You're not going to change policy. I think the one thing you can do is educate, to some degree. If people share your frustration, that's one thing. But what shows like The Colbert Report and The Daily Show and Weekend Update do really well is to help people focus where they should be disappointed in what the government is doing. Ultimately, if you can have an educated electorate, they're the ones who can change things.

That focus, I think, is important, even if it looks like you're picking sides. Otherwise, if you're just broadly painting all politicians as corrupt or inept, you're not educating people, you're demoralizing them, aren't you?

Your job is to go after the people who deserve to be gone after.
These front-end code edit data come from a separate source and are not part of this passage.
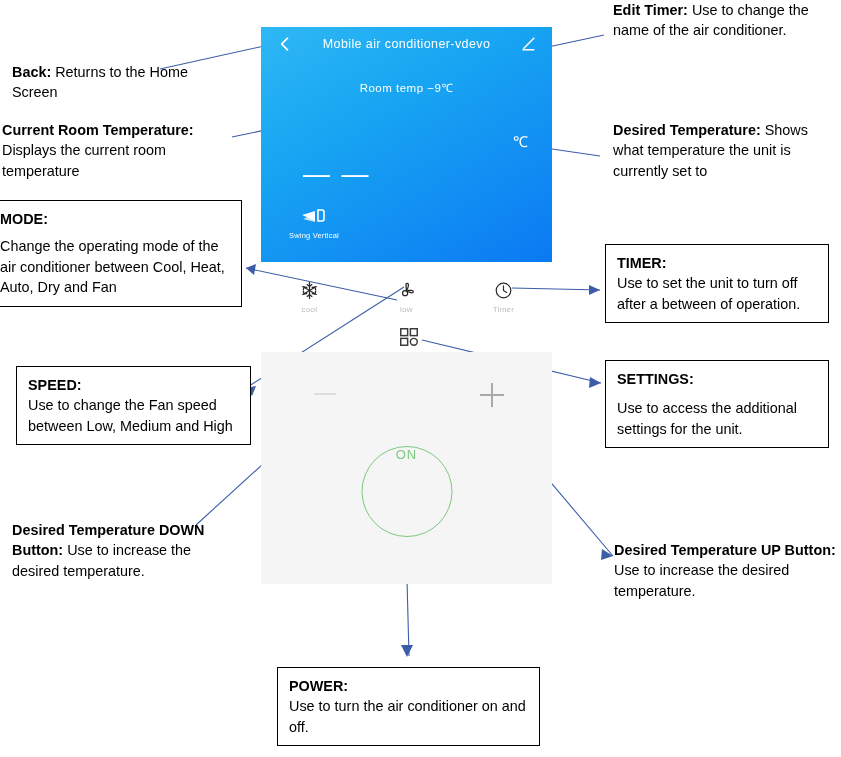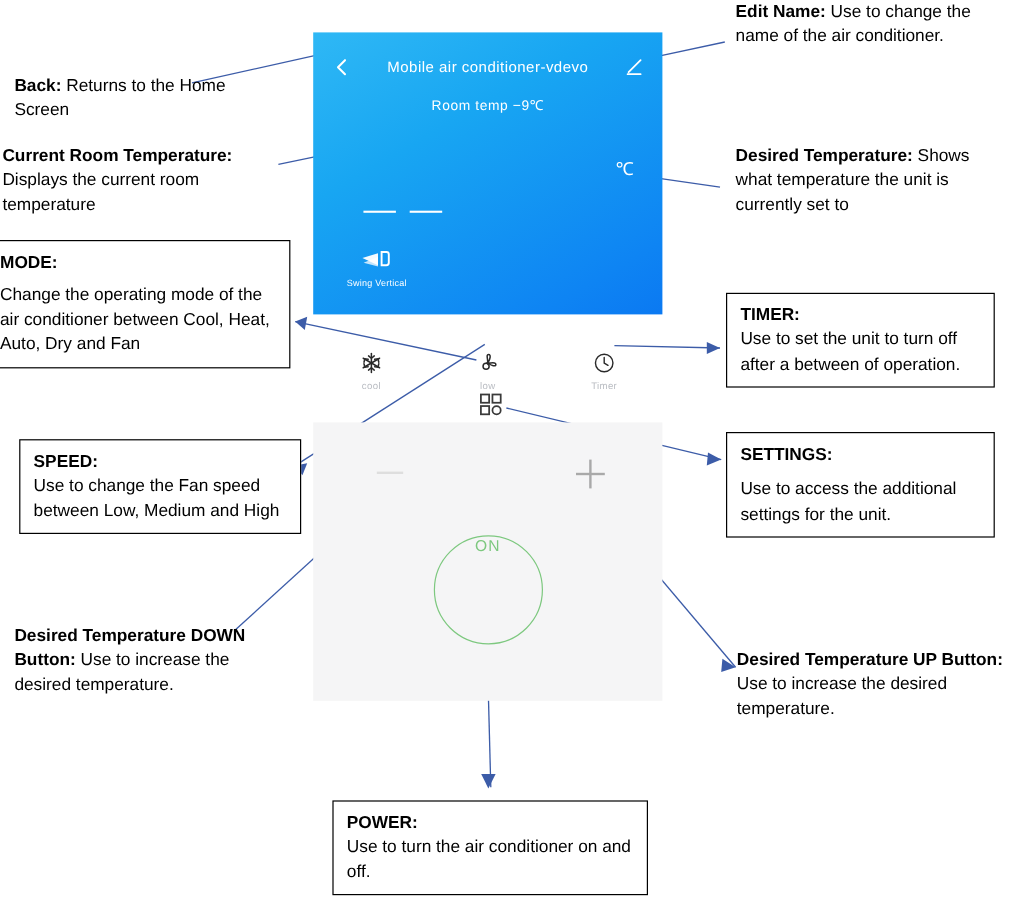--- a/index.html
+++ b/index.html
@@ -389,7 +389,7 @@
   </div>
 
   <div class="anno plain" id="anno-editname">
-    <b>Edit Name:</b><span> Use to change the name of the air conditioner.</span>
+    <b>Edit Timer:</b><span> Use to change the name of the air conditioner.</span>
   </div>
 
   <div class="anno plain" id="anno-desired">

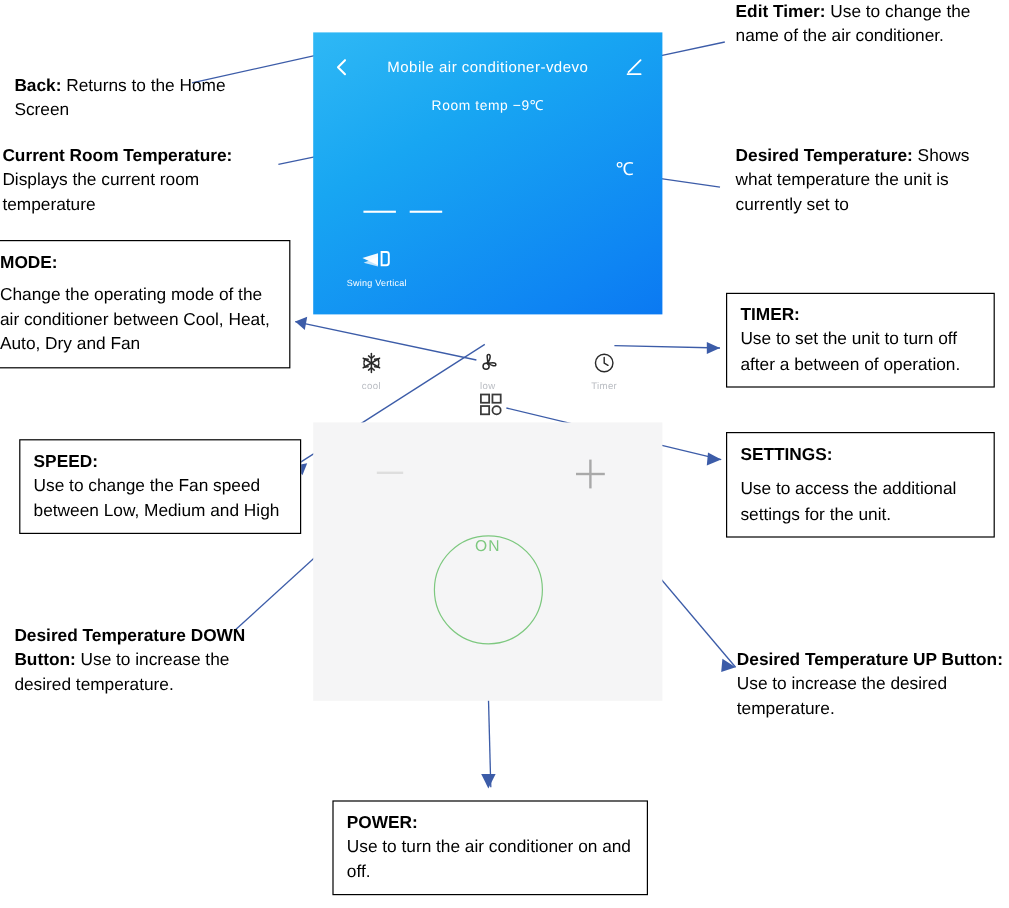--- a/index.html
+++ b/index.html
@@ -41,7 +41,7 @@
   }
   .nav-bar {
     position: absolute;
-    left: 0; top: 12px;
+    left: 0; top: 0;
     width: 100%;
     height: 34px;
     display: flex;

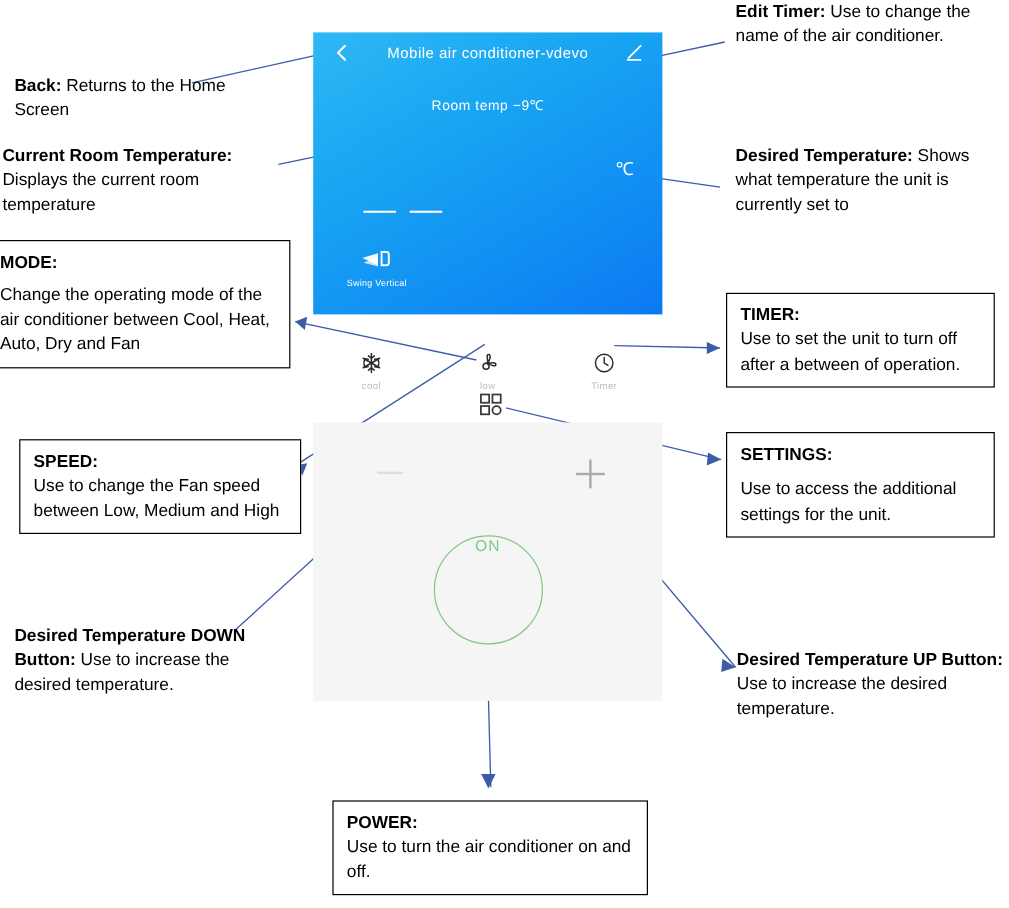--- a/index.html
+++ b/index.html
@@ -126,7 +126,7 @@
     height: 60px;
     display: flex;
     justify-content: space-around;
-    align-items: flex-end;
+    align-items: center;
   }
   .ctrl {
     width: 74px;

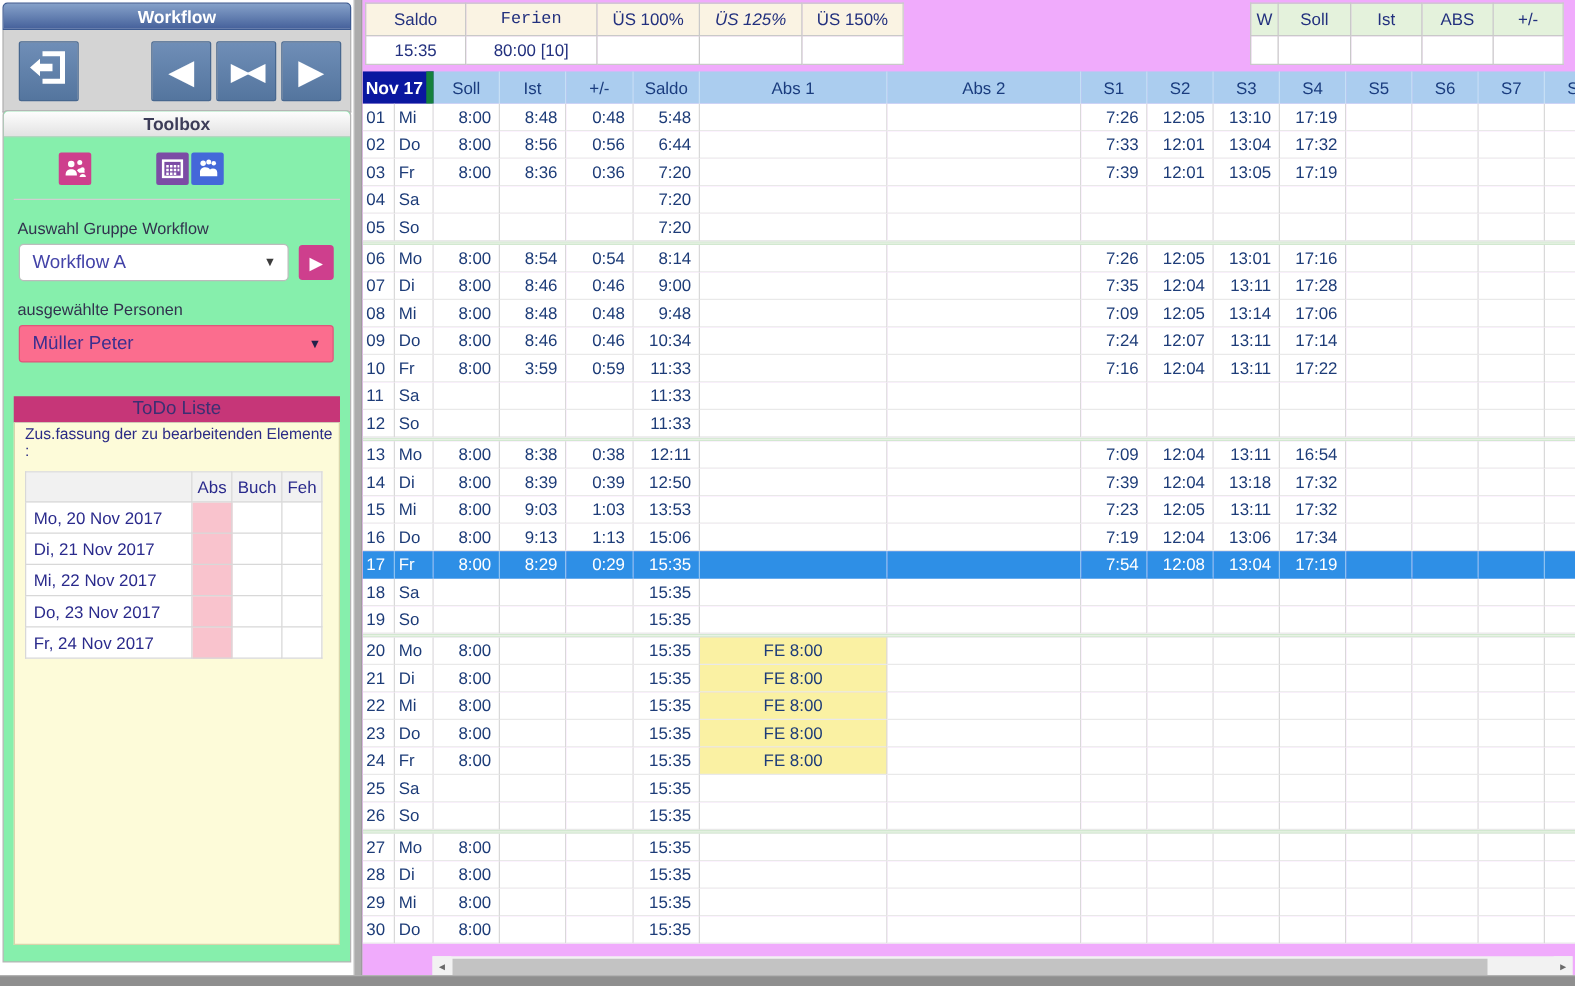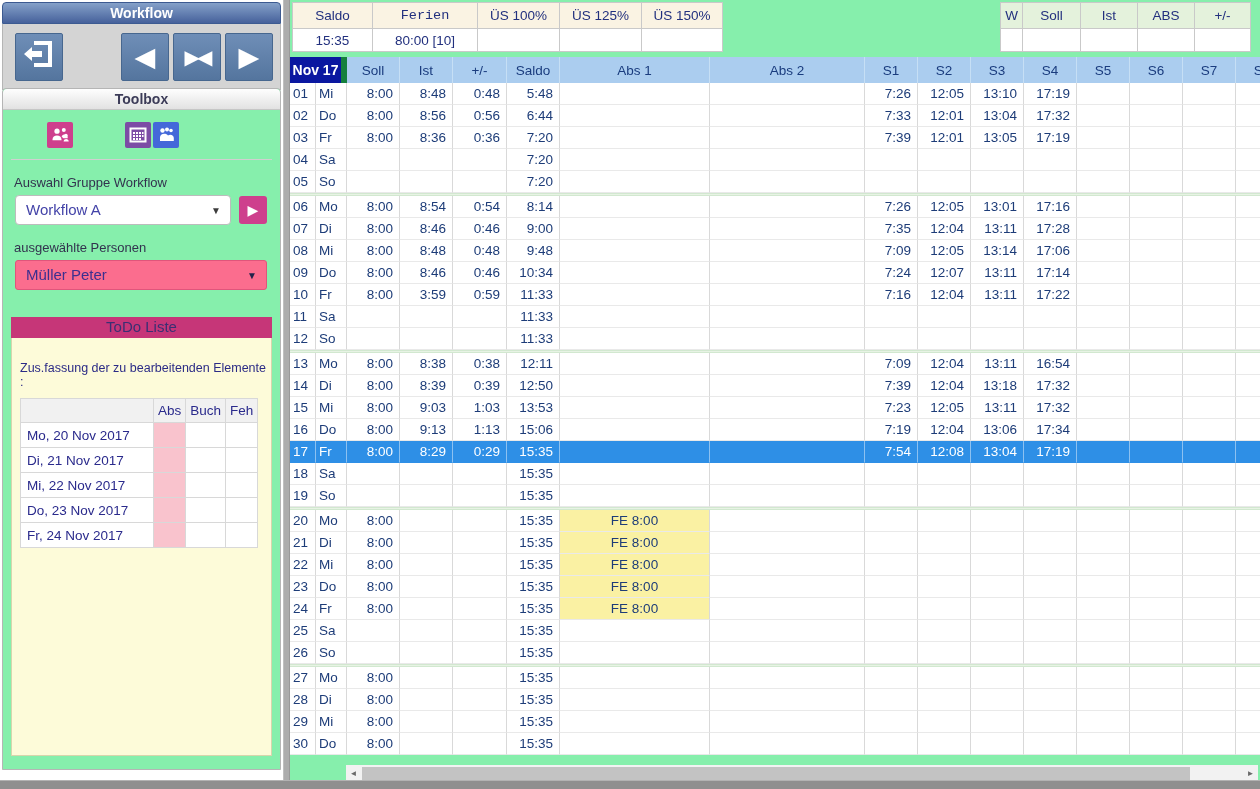--- a/index.html
+++ b/index.html
@@ -8,7 +8,7 @@
 .app{position:absolute;left:0;top:0;width:1260px;height:789px}
 .sidebar{position:absolute;left:0;top:0;width:283px;height:789px;background:#fff}
 .divider{position:absolute;left:283px;top:0;width:7px;height:789px;background:#acacac;border-left:1px solid #bfbfbf;border-right:1px solid #989898}
-.main{position:absolute;left:290px;top:0;width:970px;height:789px;background:#86efac;overflow:hidden}
+.main{position:absolute;left:290px;top:0;width:970px;height:789px;background:#f0abfc;overflow:hidden}
 .bottom-strip{position:absolute;left:0;bottom:0;width:1260px;height:9px;background:#8f8f8f;border-top:1px solid #b2b2b2}
 
 

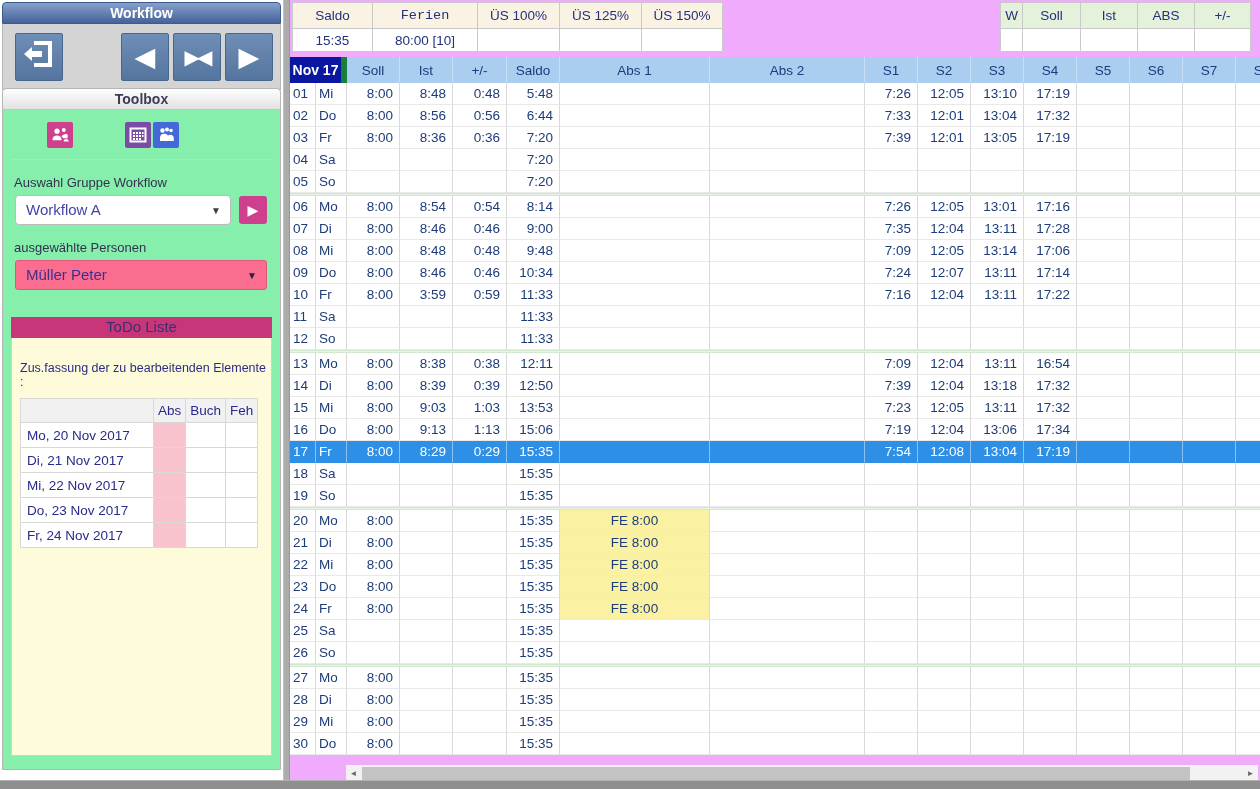--- a/index.html
+++ b/index.html
@@ -232,7 +232,7 @@
             <th style="width: 80px;">Saldo</th>
             <th style="width: 105px; font-family: Liberation Mono, monospace;">Ferien</th>
             <th style="width: 82px;">ÜS 100%</th>
-            <th style="width: 82px;">ÜS 125%</th>
+            <th style="width: 82px; font-style: italic;">ÜS 125%</th>
             <th style="width: 81px;">ÜS 150%</th>
           </tr>
         </thead>

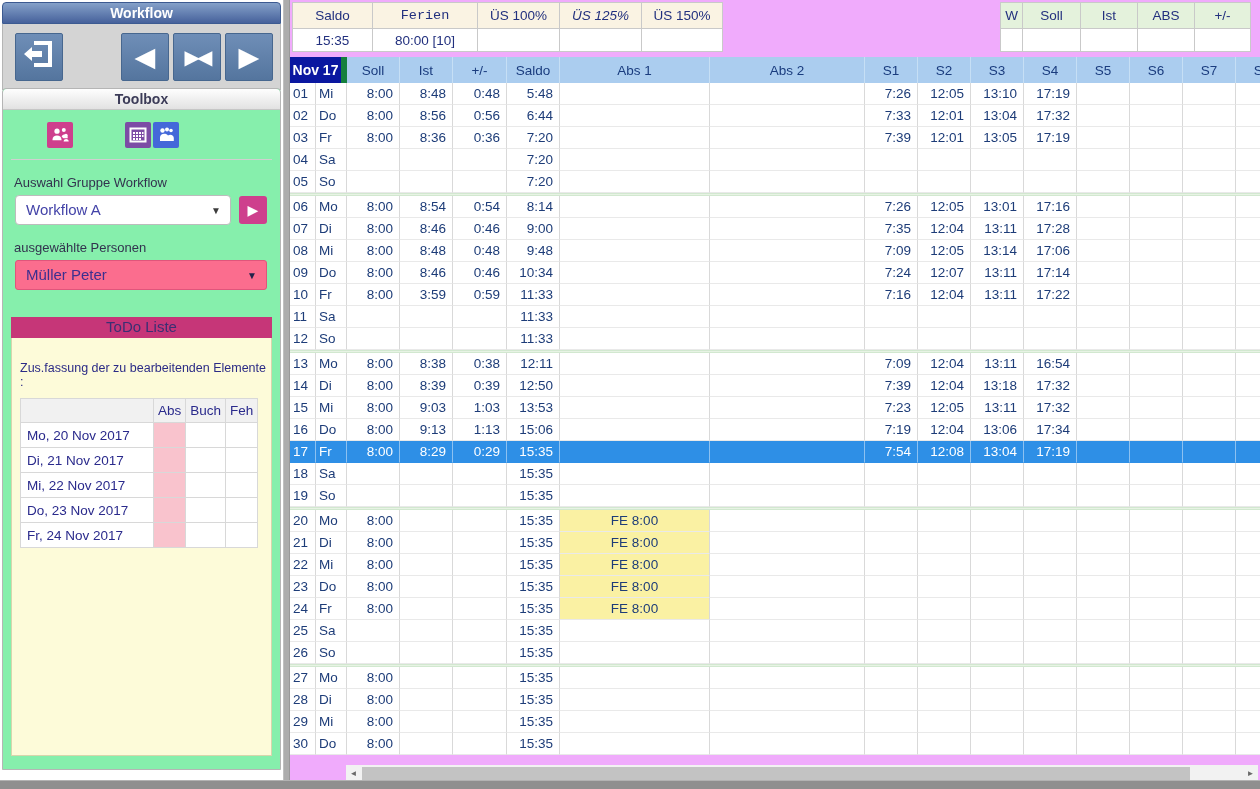--- a/index.html
+++ b/index.html
@@ -39,7 +39,7 @@
 .pink-select{margin-left:12px;width:252px;height:30px;background:#fb6d8e;border:1px solid #e0557b;border-radius:3px;font-size:15px;color:#3c2f8f;line-height:28px;padding-left:10px;position:relative;cursor:pointer}
 .todo{margin:27px 8px 0 8px}
 .todo-header{height:21px;background:#c63678;text-align:center;font-size:15px;color:#3b2f73;line-height:20px}
-.todo-body{background:#fdfbd9;border:1px solid #d8d5ac;border-top:none;height:418px;padding:23px 0 0 8px}
+.todo-body{background:#fdfbd9;border:1px solid #d8d5ac;border-top:none;height:418px;padding:2px 0 0 8px}
 .todo-summary{font-size:12.5px;color:#2b2b86;margin-bottom:9px}
 table.todo-tbl{border-collapse:collapse;font-size:13.5px;color:#2a2a8c;background:#fff}
 .todo-tbl th{background:#f1f1f1;font-weight:normal;border:1px solid #d8d8d8;height:24px;padding:0 4px;font-size:13.5px;color:#2a2a8c}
I think when people end up on the wrong side of jokes, it's very easy for them to blame the politics of the person telling the joke. But anyone expressing themselves as a writer or a comedian is using their own standards of what is right and wrong. The job isn't to evenly hand out zingers. The job is to express what you think, in a comic way.

Reading Live from New York, a book on Saturday Night Live by Tom Shales and James Andrew Miller, there seems to a lot of pressure and neurosis with that show. When it comes to comics fighting for minutes and writers fighting for their sketches, how bad is it there?

There have been volumes written about how intense it is to work there, but the era I was there was not a time where it was backstab-y. It was a meritocracy.

What about the pressure involved with living up to the show's legacy?

There would be pressure even if it wasn't a legacy show. But the added pressure of SNL is that you always are aware that people think there was a better era than the one you're working in. You're constantly running into people who say they stopped watching it 10 years ago. But really, the burden you have to fulfill every week of writing yourself into the show takes centre stage. The best people at SNL are the ones living in the present.

How does the pressure of SNL compare to the pressure of having your own show?Being the head writer at SNL, I was always living in fear that I would be guilty of ruining it. Now, with Late Night, I enjoy getting to make my own decisions and going with what I like the most. At SNL, there are 100 different opinions. At Late Night, it's kind of nice for yours to be the last word.

This interview has been condensed and edited.

Seth Meyers is at JFL 42 on Sept. 27, 7 p.m. and 10 p.m., at the Sony Centre in Toronto; jfl42.com.